Wie schon andere vor ihm weist Fuchs darauf hin, dass alle bekannten Darstellungen Marc Aurels ihn mit lockigem Haar zeigen, was bei der Figur auf der Büste nicht der Fall ist. Die Büste passt dagegen sehr gut zu den Münzen mit dem Bildnis des Tetricus.
«Tetricus hatte eine feine Nase, einen gepflegten Bart, die Haare mit einem nach oben gesträhnten Teil, hinten glatt, sternförmig auf dem Schädel. Das entspricht sehr stark dem, was man von der Büste aus Avenches kennt», erklärte Fuchs kürzlich in der Tagesschau des Westschweizer Fernsehens (RTS).
Die in Avenches gefundenen Münzen zeigen zudem, dass die Stadt auf der Seite des abgespaltenen gallischen Reichs stand und nicht auf jener der rechtmässigen römischen Kaiser.
Reportage über die mögliche Identität der Büste im RTS-Téléjournal vom 17.9.2024 (Französisch):
Ein aussergewöhnliches Fundstück
Die neue Theorie von Michel Fuchs liefert keinen endgültigen Beweis für die Identität der Figur. Für Denis Genequand, Direktor des Römermuseums in Avenches, sind die Indizien gar «dünn».
«Das Studium der römischen Porträts ist keine exakte Wissenschaft und eine Disziplin, die nicht mehr in Mode ist. Die einzigen Darstellungen von Tetricus sind seine Profile auf Münzen. Man müsste andere Statuen haben, um einen vernünftigen Vergleich anstellen zu können», sagte Genequand in der Tageszeitung «La Liberté». Seiner Meinung nach ist Marc Aurel «die wahrscheinlichste Interpretation».
Fuchs überrascht diese Skepsis nicht. «Es erweist sich als äusserst schwierig, ja gewagt, das Bild von Marc Aurel anzutasten, welches die Goldbüste in Avenches vermittelt.
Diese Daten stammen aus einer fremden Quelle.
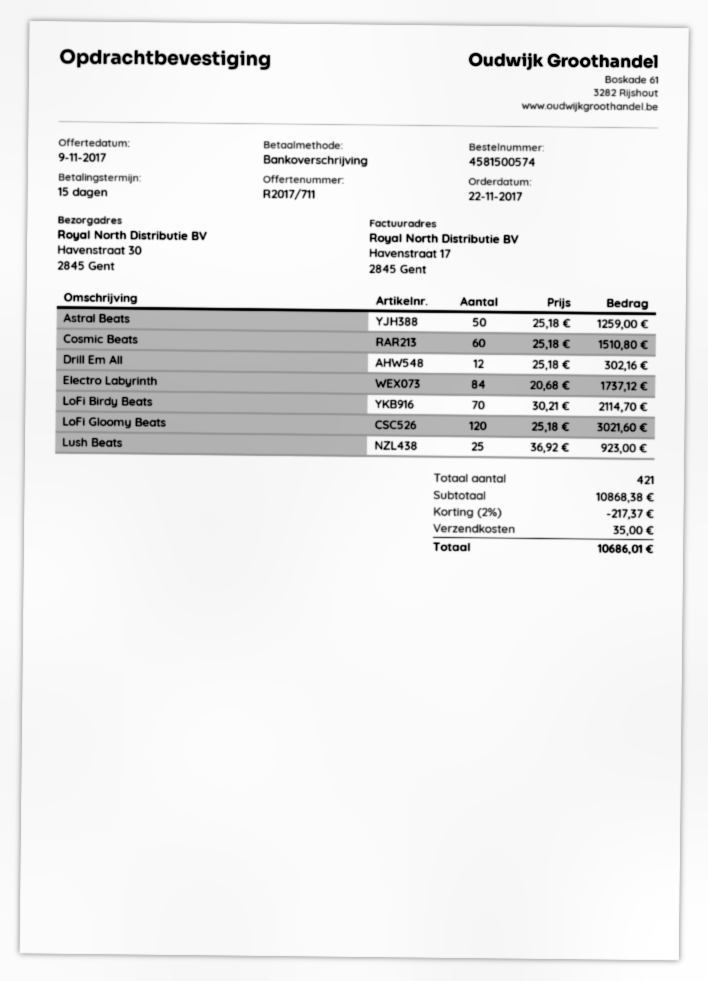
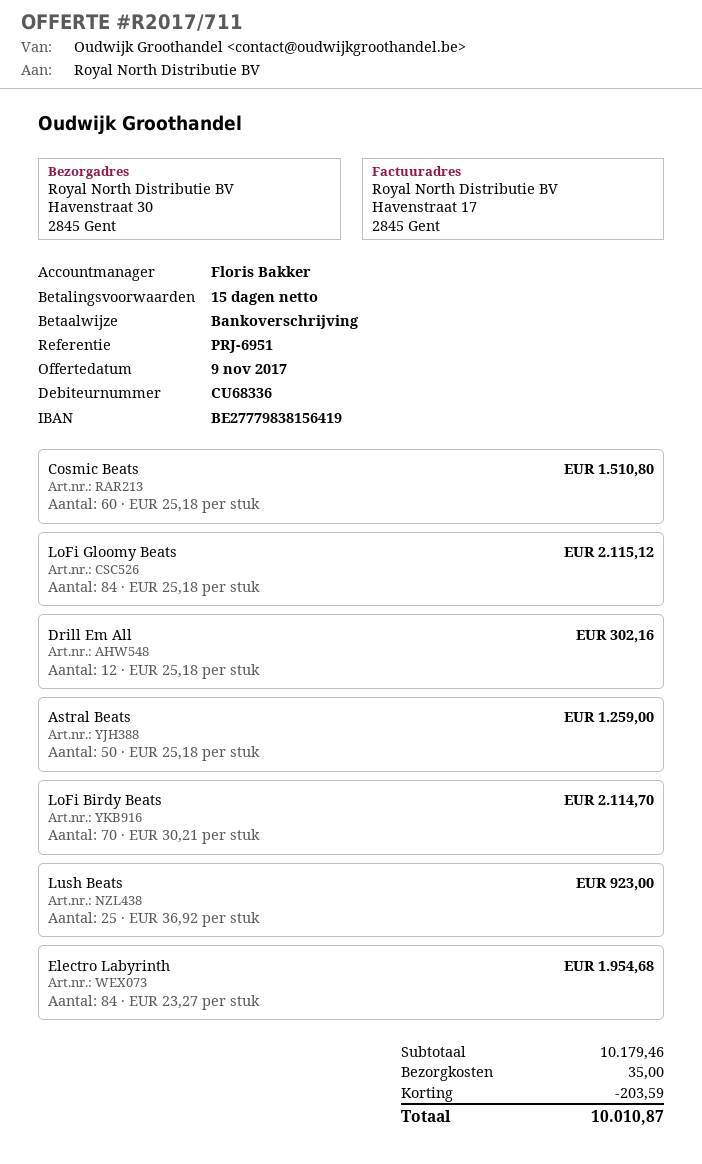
Electro Labyrinth: 84 x 20.68 = 1737.12 -> 84 x 23.27 = 1954.68
LoFi Gloomy Beats: 120 x 25.18 = 3021.60 -> 84 x 25.18 = 2115.12
subtotal: 10868.38 -> 10179.46
discount: 217.37 -> 203.59
total: 10686.01 -> 10010.87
Die Zuschreibung hat den Zweck, auf den Kaiser par excellence zu verweisen, dem alle seine Nachfolger nachzueifern versuchten und den spätere Autoren rühmen», schreibt er in «Passé Simple».
Über die Identität des Objekts wird wahrscheinlich nie Einigkeit herrschen. Über seine Aussergewöhnlichkeit hingegen schon.
«Es handelt sich um eine Goldbüste eines römischen Kaisers in einem sehr guten Erhaltungszustand, die im Vergleich zu anderen bekannten Goldbüsten sehr gross ist. Es bleibt also auf jeden Fall ein aussergewöhnlicher Fund», so Genequand gegenüber RTS.